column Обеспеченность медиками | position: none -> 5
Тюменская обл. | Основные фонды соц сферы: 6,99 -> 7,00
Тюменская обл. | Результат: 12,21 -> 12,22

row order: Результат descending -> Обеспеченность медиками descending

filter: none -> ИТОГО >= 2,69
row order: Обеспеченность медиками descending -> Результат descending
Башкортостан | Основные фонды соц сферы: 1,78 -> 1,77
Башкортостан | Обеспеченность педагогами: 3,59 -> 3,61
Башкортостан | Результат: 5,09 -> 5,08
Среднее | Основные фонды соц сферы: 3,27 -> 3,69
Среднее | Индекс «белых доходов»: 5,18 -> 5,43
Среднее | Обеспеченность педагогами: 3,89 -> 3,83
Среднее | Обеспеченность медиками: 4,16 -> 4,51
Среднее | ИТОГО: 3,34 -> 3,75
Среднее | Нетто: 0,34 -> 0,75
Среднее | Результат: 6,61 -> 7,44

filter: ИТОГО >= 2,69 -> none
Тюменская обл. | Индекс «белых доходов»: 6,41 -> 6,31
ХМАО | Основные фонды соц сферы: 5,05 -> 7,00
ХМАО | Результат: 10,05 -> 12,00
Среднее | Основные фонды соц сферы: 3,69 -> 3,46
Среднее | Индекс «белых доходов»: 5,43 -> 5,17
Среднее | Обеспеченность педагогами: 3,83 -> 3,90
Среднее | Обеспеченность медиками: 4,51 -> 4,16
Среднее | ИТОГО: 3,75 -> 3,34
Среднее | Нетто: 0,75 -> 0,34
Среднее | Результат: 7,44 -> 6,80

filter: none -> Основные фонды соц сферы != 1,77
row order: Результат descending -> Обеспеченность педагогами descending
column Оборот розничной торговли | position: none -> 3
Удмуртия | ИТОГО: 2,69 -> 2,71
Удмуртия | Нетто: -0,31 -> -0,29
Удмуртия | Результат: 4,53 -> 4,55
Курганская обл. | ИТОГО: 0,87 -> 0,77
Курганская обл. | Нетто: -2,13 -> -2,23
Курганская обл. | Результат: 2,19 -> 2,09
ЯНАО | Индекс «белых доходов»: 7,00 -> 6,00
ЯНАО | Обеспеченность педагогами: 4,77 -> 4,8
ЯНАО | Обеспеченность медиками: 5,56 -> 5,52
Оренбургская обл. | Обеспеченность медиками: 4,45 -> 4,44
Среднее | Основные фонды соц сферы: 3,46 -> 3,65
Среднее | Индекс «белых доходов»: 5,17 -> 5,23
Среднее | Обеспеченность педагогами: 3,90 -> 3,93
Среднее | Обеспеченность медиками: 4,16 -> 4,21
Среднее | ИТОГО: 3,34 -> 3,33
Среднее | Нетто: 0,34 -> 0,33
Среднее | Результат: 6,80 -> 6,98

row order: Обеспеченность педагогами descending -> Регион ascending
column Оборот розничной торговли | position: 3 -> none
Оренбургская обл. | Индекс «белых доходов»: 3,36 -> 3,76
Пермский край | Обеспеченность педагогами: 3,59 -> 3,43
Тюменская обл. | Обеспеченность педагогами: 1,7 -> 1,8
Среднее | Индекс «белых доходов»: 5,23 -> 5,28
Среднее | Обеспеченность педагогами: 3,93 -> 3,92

══════

PROBLEM: Restate word for word only the lines running from the beginning of the data to the line holding "filter: none -> Основные", both included.

RESULT OF THIS TASK:
column Обеспеченность медиками | position: none -> 5
Тюменская обл. | Основные фонды соц сферы: 6,99 -> 7,00
Тюменская обл. | Результат: 12,21 -> 12,22

row order: Результат descending -> Обеспеченность медиками descending

filter: none -> ИТОГО >= 2,69
row order: Обеспеченность медиками descending -> Результат descending
Башкортостан | Основные фонды соц сферы: 1,78 -> 1,77
Башкортостан | Обеспеченность педагогами: 3,59 -> 3,61
Башкортостан | Результат: 5,09 -> 5,08
Среднее | Основные фонды соц сферы: 3,27 -> 3,69
Среднее | Индекс «белых доходов»: 5,18 -> 5,43
Среднее | Обеспеченность педагогами: 3,89 -> 3,83
Среднее | Обеспеченность медиками: 4,16 -> 4,51
Среднее | ИТОГО: 3,34 -> 3,75
Среднее | Нетто: 0,34 -> 0,75
Среднее | Результат: 6,61 -> 7,44

filter: ИТОГО >= 2,69 -> none
Тюменская обл. | Индекс «белых доходов»: 6,41 -> 6,31
ХМАО | Основные фонды соц сферы: 5,05 -> 7,00
ХМАО | Результат: 10,05 -> 12,00
Среднее | Основные фонды соц сферы: 3,69 -> 3,46
Среднее | Индекс «белых доходов»: 5,43 -> 5,17
Среднее | Обеспеченность педагогами: 3,83 -> 3,90
Среднее | Обеспеченность медиками: 4,51 -> 4,16
Среднее | ИТОГО: 3,75 -> 3,34
Среднее | Нетто: 0,75 -> 0,34
Среднее | Результат: 7,44 -> 6,80

filter: none -> Основные фонды соц сферы != 1,77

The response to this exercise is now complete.